South African artist Cinga Samson was born in 1986 under apartheid. Having grown up in a small town on South Africa’s remote Eastern Cape, he has emerged in recent years as an increasingly influential painter known for his otherworldly yet realistic portraits of young black men in contemporary clothes, posed against deep-hued backdrops of tropical ferns, flowers, and rocky shorelines.
In this episode of the Friends of Friends podcast, Cinga joins Saskia Miller from his home in Cape Town for a conversation about how he developed his trademark style and what kind of legacy he wants to leave with his artwork.
Below are a selection of highlights from the conversation, as well as related links where you can find out more about Cinga’s work.
On growing up during apartheid
“I don’t remember much. It’s something that got reintroduced to me later on in life. When I was a child, we went to a beach here in Cape Town. We were playing, and one of the kids there pointed at me and said, mama, there’s a kaffir, which is equivalent to the n word. I just listened and continued playing. But the way she said it stayed with me for a long time. But other than that, there was very much a process of figuring out that the things I thought were normal weren’t.”
On getting into art
“Kids are very creative. Somehow I never lost that. When I was 20 or 21, an artist from a local studio here in Cape Town asked to look at my drawings, and then he gave me paper to do more. I took that as an invite. The following day I brought boards, plastics, and materials to work with: I didn’t own any paints at that time. I was ready to work and be part of the studio space. This wasn’t negotiated, I didn’t ask permission. I had many plans to do different things with my life, and I had applied to many different schools. But when I walked in that studio it changed everything. That was all I wanted to do. I became obsessed.”
On artists that he admires
“At first, the three artists in the studio I worked in… were like gods to me. They seemed to know everything I wanted to know. I had never seen oil paints before, or so many different types of brushes in real life. At that time, I didn’t know many other artists from outside, or even inside, South Africa. But I had this book on Francis Bacon, and he just grabbed me. I was mesmerised by him. He still has a hold on me even now.”

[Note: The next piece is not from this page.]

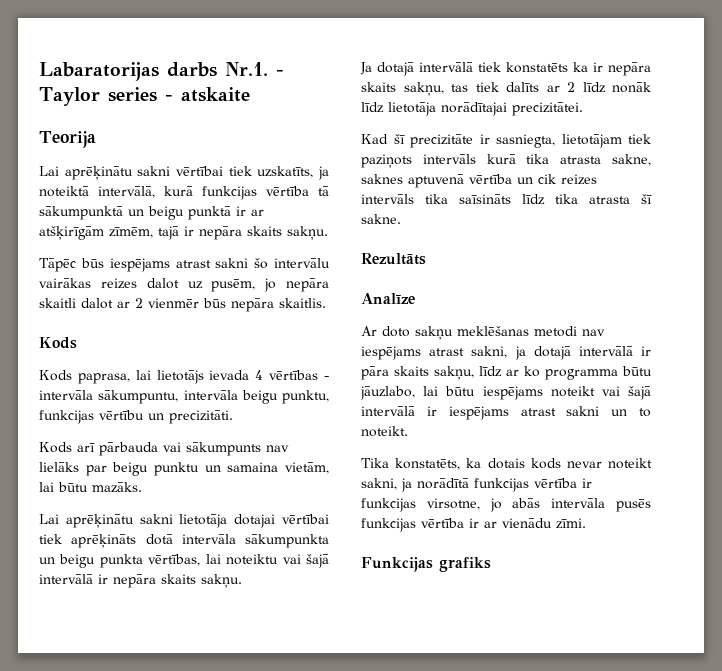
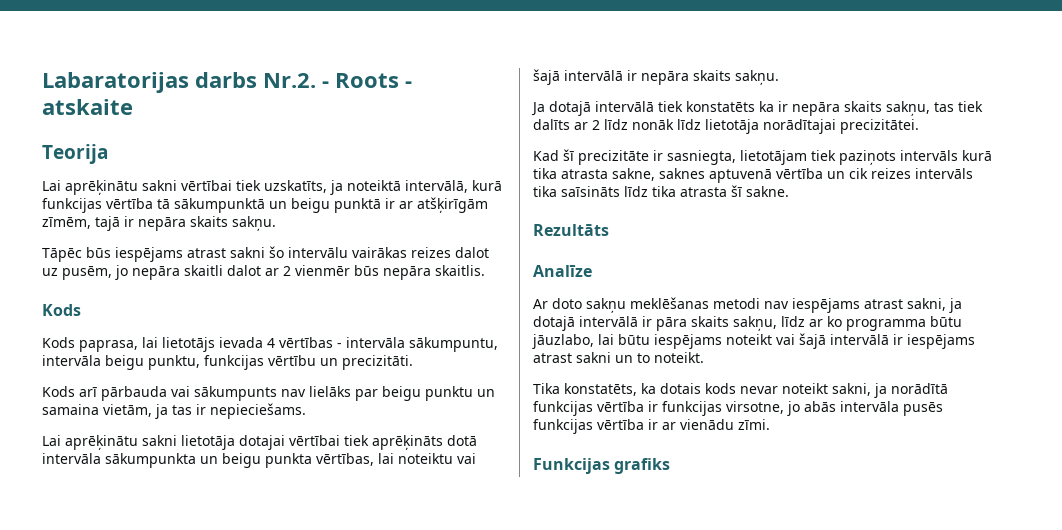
[225,62,284,76] [39,87,157,106] Nr.1. - Taylor series -> [263,73,399,88] Nr.2. - Roots
[39,482,142,493] lai būtu mazāks. -> [155,403,306,419] ja tas ir nepieciešams.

On his time at Stellenbosch Academy of Design and Photography
“I did a one year course, I received a scholarship for underprivileged kids. It was the first time I went into a space with mostly white South Africans. I started to feel different. I started to be aware I was Black. It wasn’t necessarily that people were being racist, but I could just see the difference in resources. I had to travel a long way to get to school, whereas almost all of the other kids were driving. I felt like life wasn’t embracing me, even though I was at home in my own country. So I made a show, Lord forgive me for my sins ’cause here I come, feeling betrayed, somehow.”

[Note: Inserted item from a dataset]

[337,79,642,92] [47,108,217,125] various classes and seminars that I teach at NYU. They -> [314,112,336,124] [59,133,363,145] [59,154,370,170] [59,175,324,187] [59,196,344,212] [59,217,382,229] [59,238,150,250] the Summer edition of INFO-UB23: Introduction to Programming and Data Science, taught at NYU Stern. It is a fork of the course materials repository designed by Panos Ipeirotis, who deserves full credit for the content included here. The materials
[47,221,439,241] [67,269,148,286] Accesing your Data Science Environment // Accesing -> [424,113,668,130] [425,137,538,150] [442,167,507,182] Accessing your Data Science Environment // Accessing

On portraying young Black men
“I made a decision when I turned 30 to celebrate, embrace, and honour my life, even if no one else would. Most of my paintings are portraits of myself. I never intended to depict myself. I just couldn’t afford a model. But I could see myself in the mirror, and I fitted what I wanted to portray.”
On including references to luxury brands in his work
“The bags, the brands, the sneakers, the Versace shirts, all of these are included as a desperate cry to be noticed. They’re a means of saying: notice me, I’m cool, I’m something special. Do you see me?”
On leaving his figures’ eyes blank, without a pupil or iris
“When portraits don’t have pupils, you’re not sure if they’re looking at you or not. I really enjoy the feeling that the figure is completely aware of your presence.”
On religion and spirituality
“I don’t think much about my ancestors. I’m not religious. I need more proof of an afterlife. But I do respect the fact that the African continent is convinced that there is one. I’ve had many superstitious encounters and things that I can’t explain. I know there’s more to life than the physical experience we are having. I want my paintings to encapsulate that. I come from people who are strong believers in other dimensions. How can you tell the story of this continent without touching on those beliefs? You can’t.”